Another words, my hero is who he is. And he may be more of who he is as the story progresses, but he shouldn’t show up in my pages as some piece of fluff to be changed hither and thither. Characters in good writing have to work. They have to make some kind of sense. They have to have a continuity that keeps your head in the story. In fact, they have to cease being characters and become REAL.
God is. Emphasis on the IS. So after I refused to participate with church (and God) anymore (and therefore avoid dark corners), the goodness of the friend who would sit me with on the little kids swing set while I waited for my parents to finish their time under the steeple revealed something of God. But it did not define God.
I may get a glimpse of him in others, but I never want to confuse God with something man-made – or man-titled. He made us in his image, not the other way around.
Craft– This is the term generically applied to the whole business of trying to get it right. Study craft. Spend time with your craft. Focus on craft. The craft is what we writers try to figure out as we move forward (hopefully forward) to become better writers. I write because I feel a pull towards words that will not let me go, but that isn’t enough. I have to study. I have to practice and fail and look to others for support and critique. There are times when I am so addled, I don’t know if I’ve written great or garbage. I look for help. And there are times when I sigh with my brilliance and the critique points out shameful mistakes.
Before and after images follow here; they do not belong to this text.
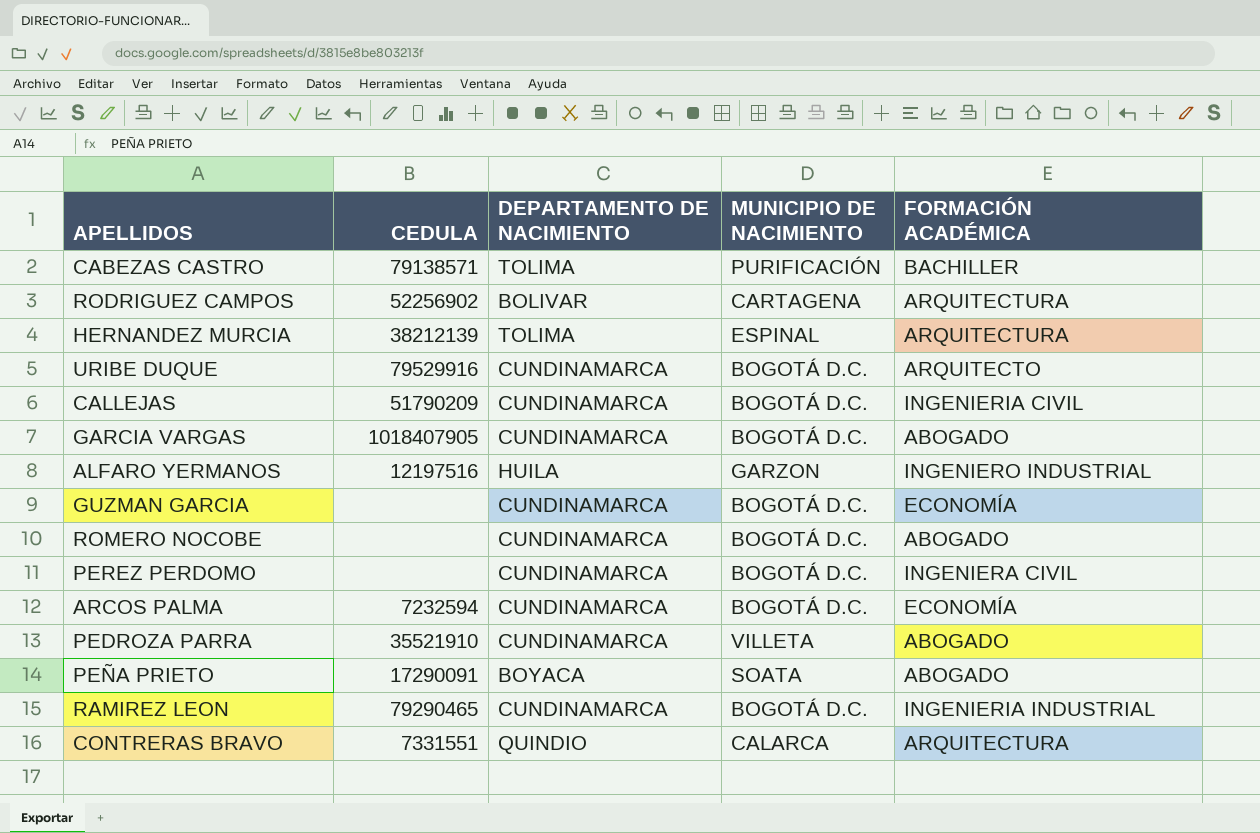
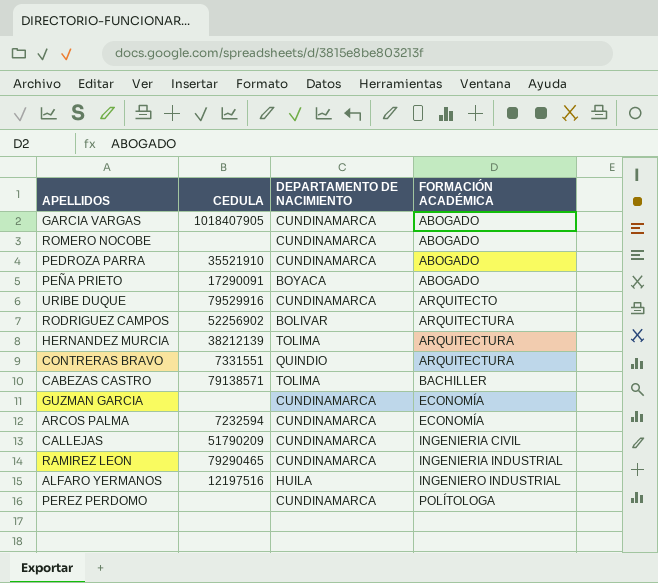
row order: none -> FORMACIÓN ACADÉMICA ascending
column MUNICIPIO DE NACIMIENTO | position: 4 -> none
PEREZ PERDOMO | FORMACIÓN ACADÉMICA: INGENIERA CIVIL -> POLÍTOLOGA

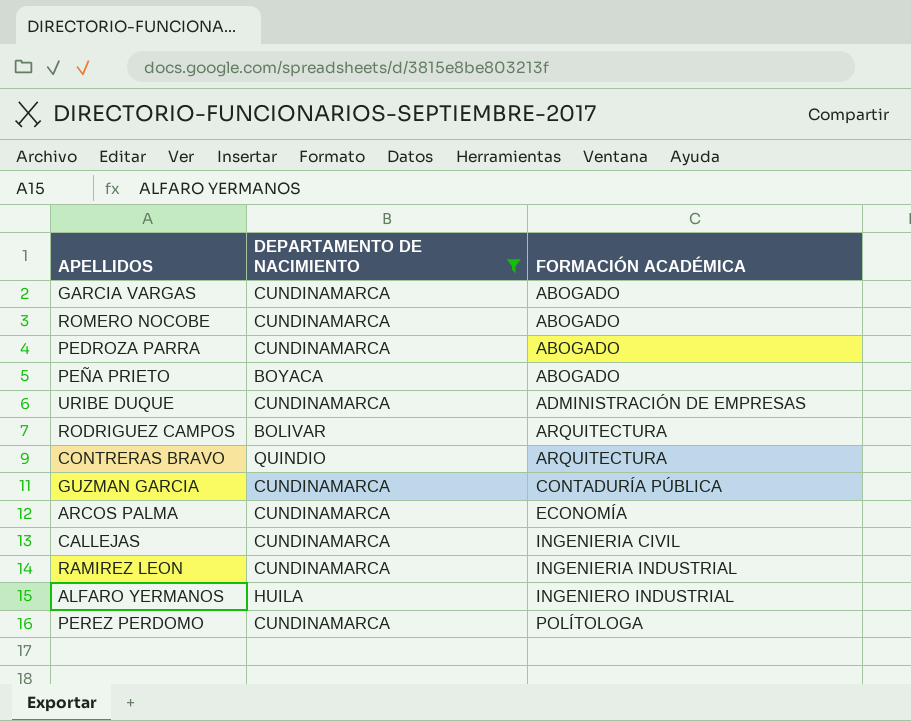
filter: none -> DEPARTAMENTO DE NACIMIENTO != TOLIMA
column CEDULA | position: 2 -> none
URIBE DUQUE | FORMACIÓN ACADÉMICA: ARQUITECTO -> ADMINISTRACIÓN DE EMPRESAS
GUZMAN GARCIA | FORMACIÓN ACADÉMICA: ECONOMÍA -> CONTADURÍA PÚBLICA

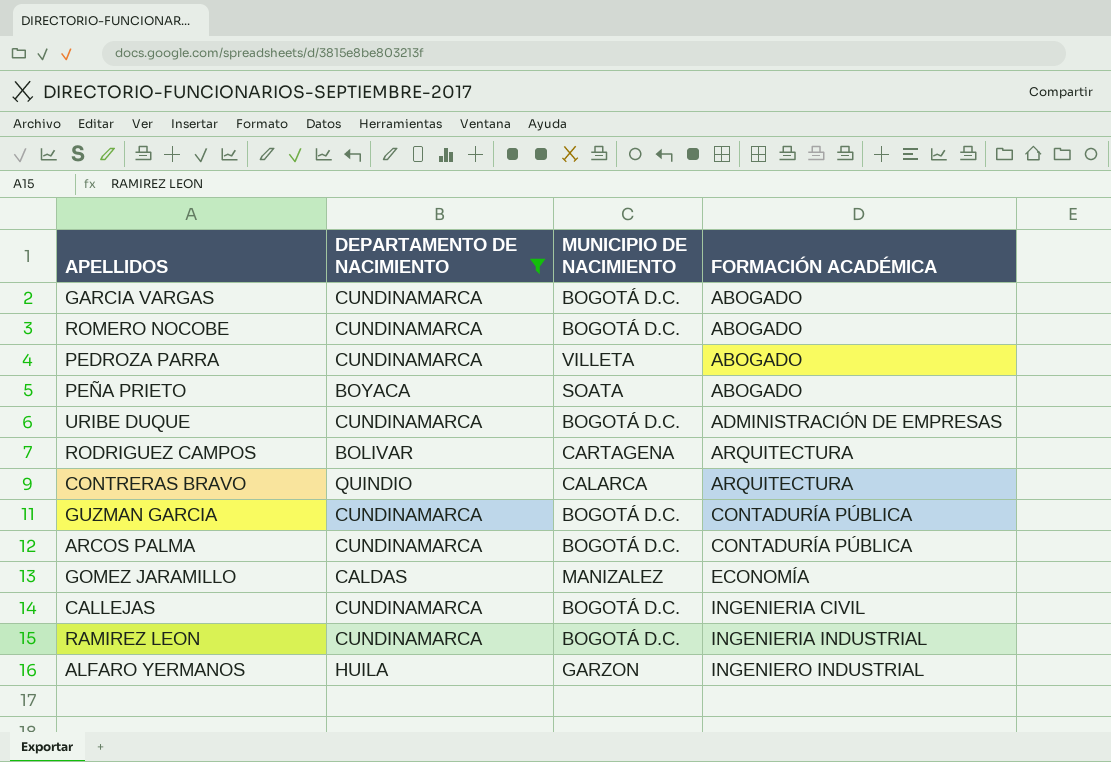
column MUNICIPIO DE NACIMIENTO | position: none -> 3
row PEREZ PERDOMO: CUNDINAMARCA | POLÍTOLOGA -> none
ARCOS PALMA | FORMACIÓN ACADÉMICA: ECONOMÍA -> CONTADURÍA PÚBLICA
row GOMEZ JARAMILLO: none -> CALDAS | MANIZALEZ | ECONOMÍA

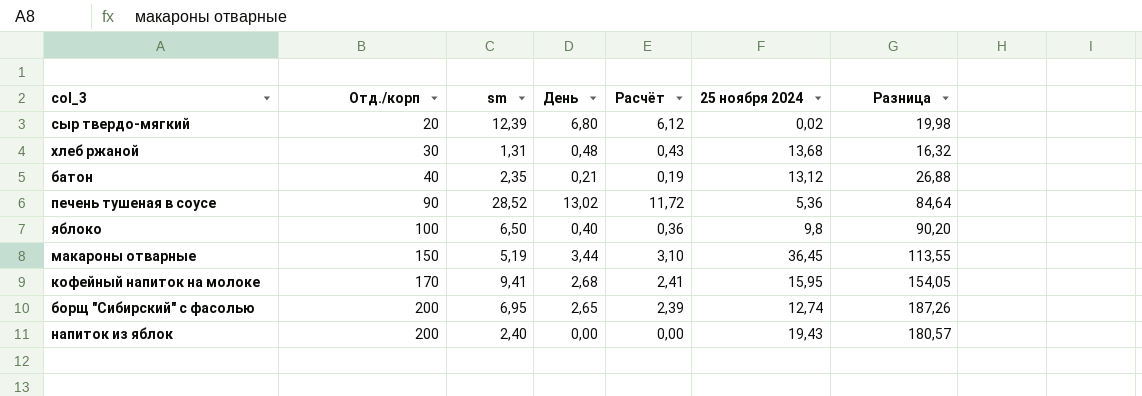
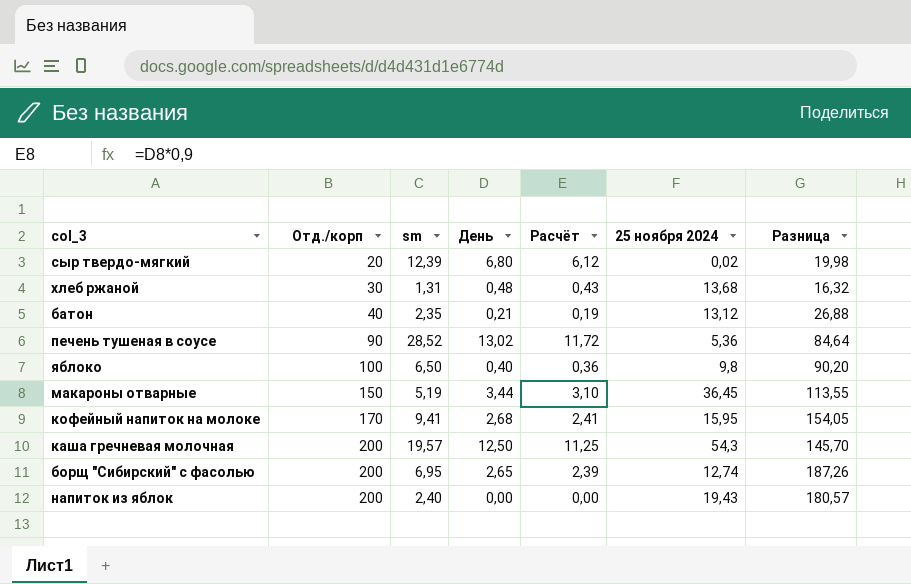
row каша гречневая молочная: none -> 200 | 19,57 | 12,50 | 11,25 | 54,3 | 145,70

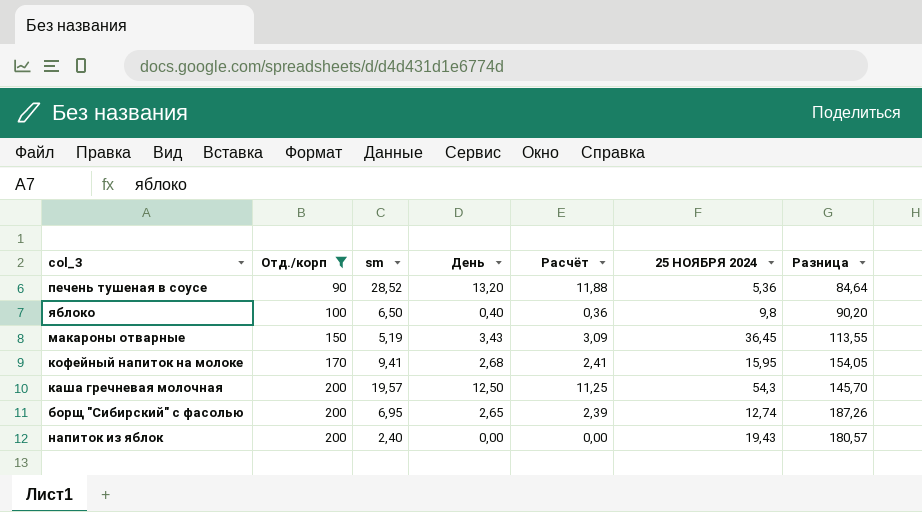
filter: none -> Отд./корп >= 90
column name: 25 ноября 2024 -> 25 НОЯБРЯ 2024
печень тушеная в соусе | День: 13,02 -> 13,20
печень тушеная в соусе | Расчёт: 11,72 -> 11,88
макароны отварные | День: 3,44 -> 3,43
макароны отварные | Расчёт: 3,10 -> 3,09

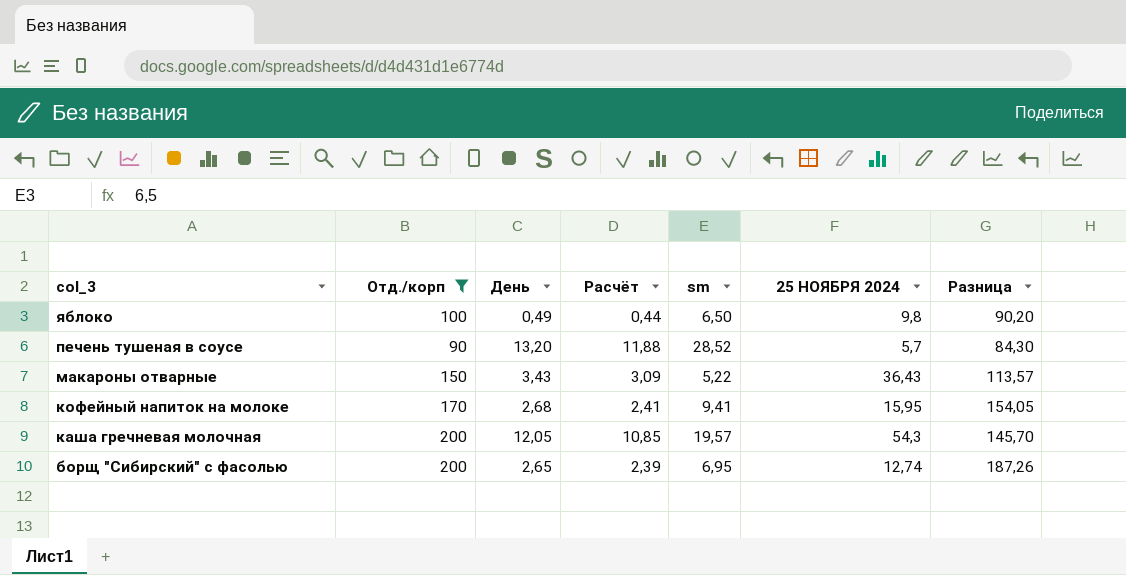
row order: Отд./корп ascending -> col_3 descending
column sm | position: 3 -> 5
row напиток из яблок: 200 | 2,40 | 0,00 | 0,00 | 19,43 | 180,57 -> none
яблоко | День: 0,40 -> 0,49
яблоко | Расчёт: 0,36 -> 0,44
печень тушеная в соусе | 25 НОЯБРЯ 2024: 5,36 -> 5,7
печень тушеная в соусе | Разница: 84,64 -> 84,30
макароны отварные | sm: 5,19 -> 5,22
макароны отварные | 25 НОЯБРЯ 2024: 36,45 -> 36,43
макароны отварные | Разница: 113,55 -> 113,57
каша гречневая молочная | День: 12,50 -> 12,05
каша гречневая молочная | Расчёт: 11,25 -> 10,85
And that is true of my faith too.
I’m still working at it. I’m still learning. I’m still trying to understand. Sometimes I get it just right. And others, it’s so fouled up, I’m embarrassed to call myself a believer.
So, I keep trying to get better at writing. And believing.
Great article, Charise. I like your contrasting writing guidelines with knowing God. Hate that someone tried to tongue kiss you in a corner of the church when you were 15. We are none of us perfect, and are all in process; but how sad when our weaknesses hurt another child of God. Love who you are, my friend.
Thanks for commenting, Carol. I love finding God in unlikely places…like writing craft.